Tymczasem z najnowszej opinii Polskiego Instytutu Notarialnego wynika, że prawa do dokonywania czynności notarialnych nie może być pozbawiona nie tylko osoba, co do której istnieje ryzyko, że jest nosicielem wirusa, ale nawet ta zakażona koronawirusem.
– Jest to jednak możliwe jedynie po odpowiednim zabezpieczeniu notariusza oraz jego współpracowników, pozwalającym zminimalizować prawdopodobieństwo zakażenia. Dlatego konieczne jest poinformowanie rejenta za pomocą środków porozumiewania się na odległość o potrzebie dokonania czynności notarialnej – czytamy w opinii.
Przypomina, że w przypadku obecności osoby zakażonej w kancelarii notarialnej sanepid może w drodze decyzji wprowadzić zakaz wstępu do pomieszczeń skażonych oraz nakazać przeprowadzenie dekontaminacji pomieszczeń i przedmiotów. Decyzjom tym nadaje się rygor natychmiastowej wykonalności.

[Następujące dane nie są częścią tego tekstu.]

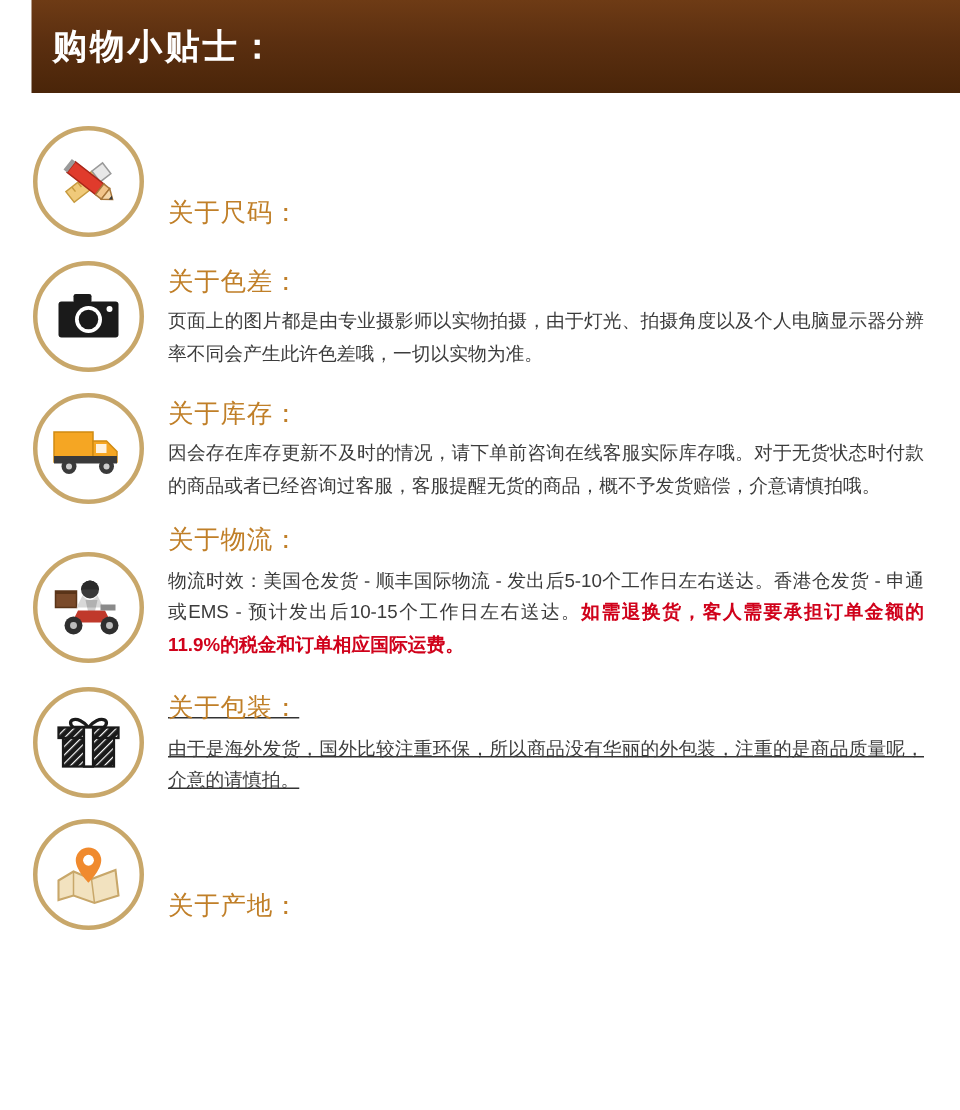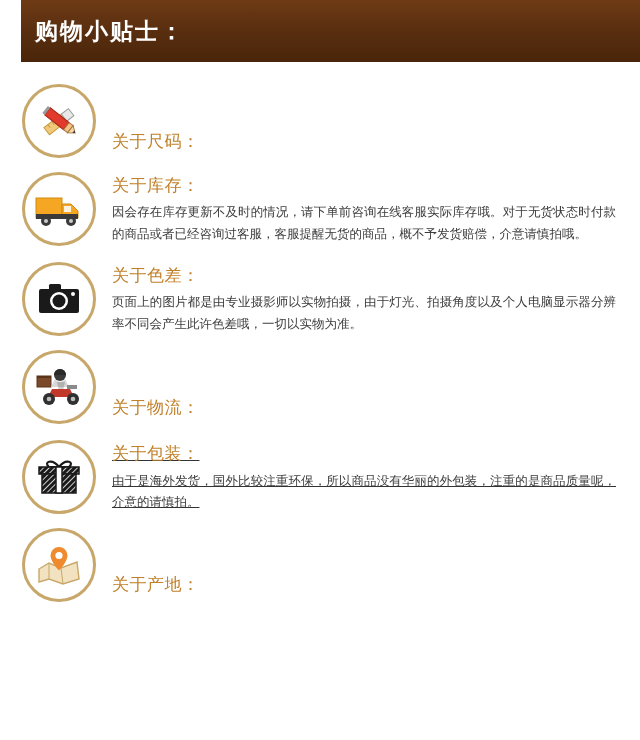"关于库存：" div.tip-row { order: before "关于色差：" -> after "关于色差：" }
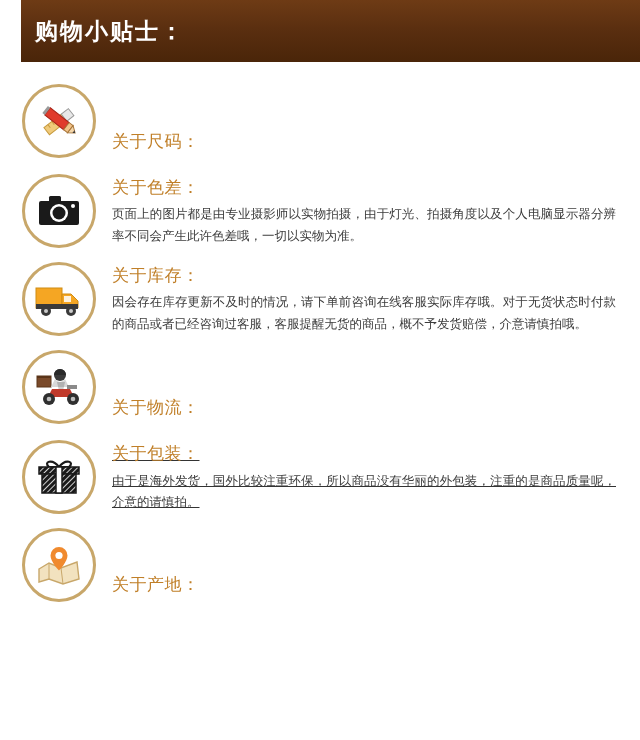"物流时效：美国仓发货 - 顺丰国际物流 -" p.tip-text { html: none -> <p><span>物流时效：美国仓发货 - 顺丰国际物流 - 发出后5-10个工作日左右送达。香港仓发货 - 申通或EMS - 预计发出后10-15个工作日左右送达。</span><span>如需退换货，客人需要承担订单金额的11.9%的税金和订单相应国际运费。</span></p> }
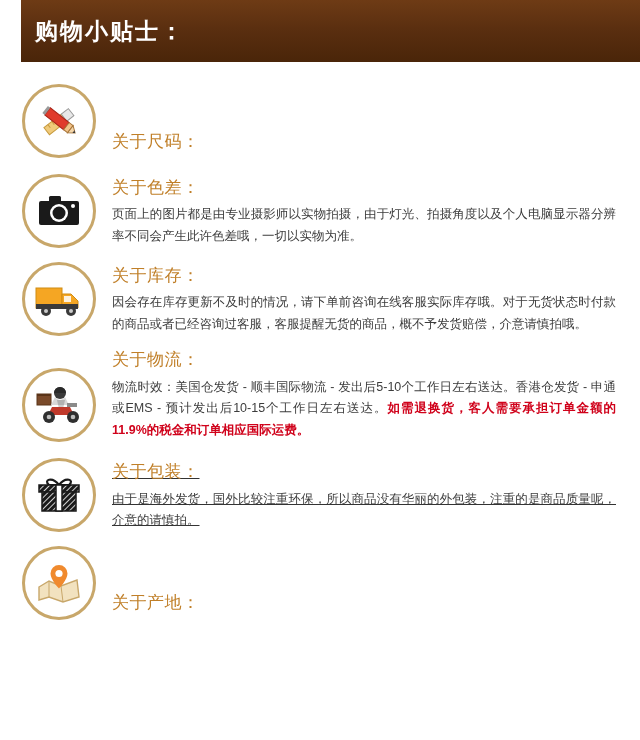"关于产地：" .row-origin .tip-body { font-family: Liberation Mono, monospace -> none }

Specyfika pracy notariuszy sprawia, że większości czynności nie można przeprowadzić na odległość. Bezpośredni kontakt jest konieczny dla stwierdzenia tożsamości stron oraz złożenia podpisu pod dokumentem w obecności notariusza.
Ogłoszenie stanu zagrożenia epidemicznego na obszarze całego kraju spowodowało niepewność notariuszy co do możliwości ograniczenia funkcjonowania kancelarii w celu zapobieżenia ryzyku rozprzestrzeniania pandemii. Zgodnie bowiem z art. 20 par. 1 ustawy – Prawo o notariacie (t.j. Dz.U. z 2019 r. poz. 540 ze zm.) kancelarie powinny być czynne w dniach powszednich co najmniej przez sześć godzin.
Zgodnie ze stanowiskiem Krajowej Rady Notarialnej (KRN) wymóg ten w obecnej sytuacji może ulec pewnym modyfikacjom i nie będzie to stanowiło uchybienia obowiązkom notariusza. Krótsze godziny funkcjonowania lub nawet czasowe zamknięcie kancelarii jest możliwe z uwagi na stan zdrowia i sytuację rodzinną notariusza, sytuację organizacyjną kancelarii (np. brak pracowników administracyjnych i utrudnienia związane z dostępem do lokalu), poczucie zagrożenia epidemicznego rejenta czy też z uwagi na inne ważne okoliczności związane z zagrożeniem epidemicznym (w tym nakazy i rekomendacje organów inspekcji sanitarnych lub innych).
Nie oznacza to jednak, że KRN rekomenduje zamykanie lub ograniczenie działalności kancelarii.
– Decyzje w tej sprawie mogą podejmować́ w sposób samodzielny i suwerenny poszczególni notariusze, przy pełnej świadomości ich skutków ekonomicznych oraz przy konieczności zapewnienia dostępu do czynności notarialnych o charakterze niezbędnym, zwłaszcza w sprawach niecierpiących zwłoki – zaznacza Mariusz Białecki, prezes KRN.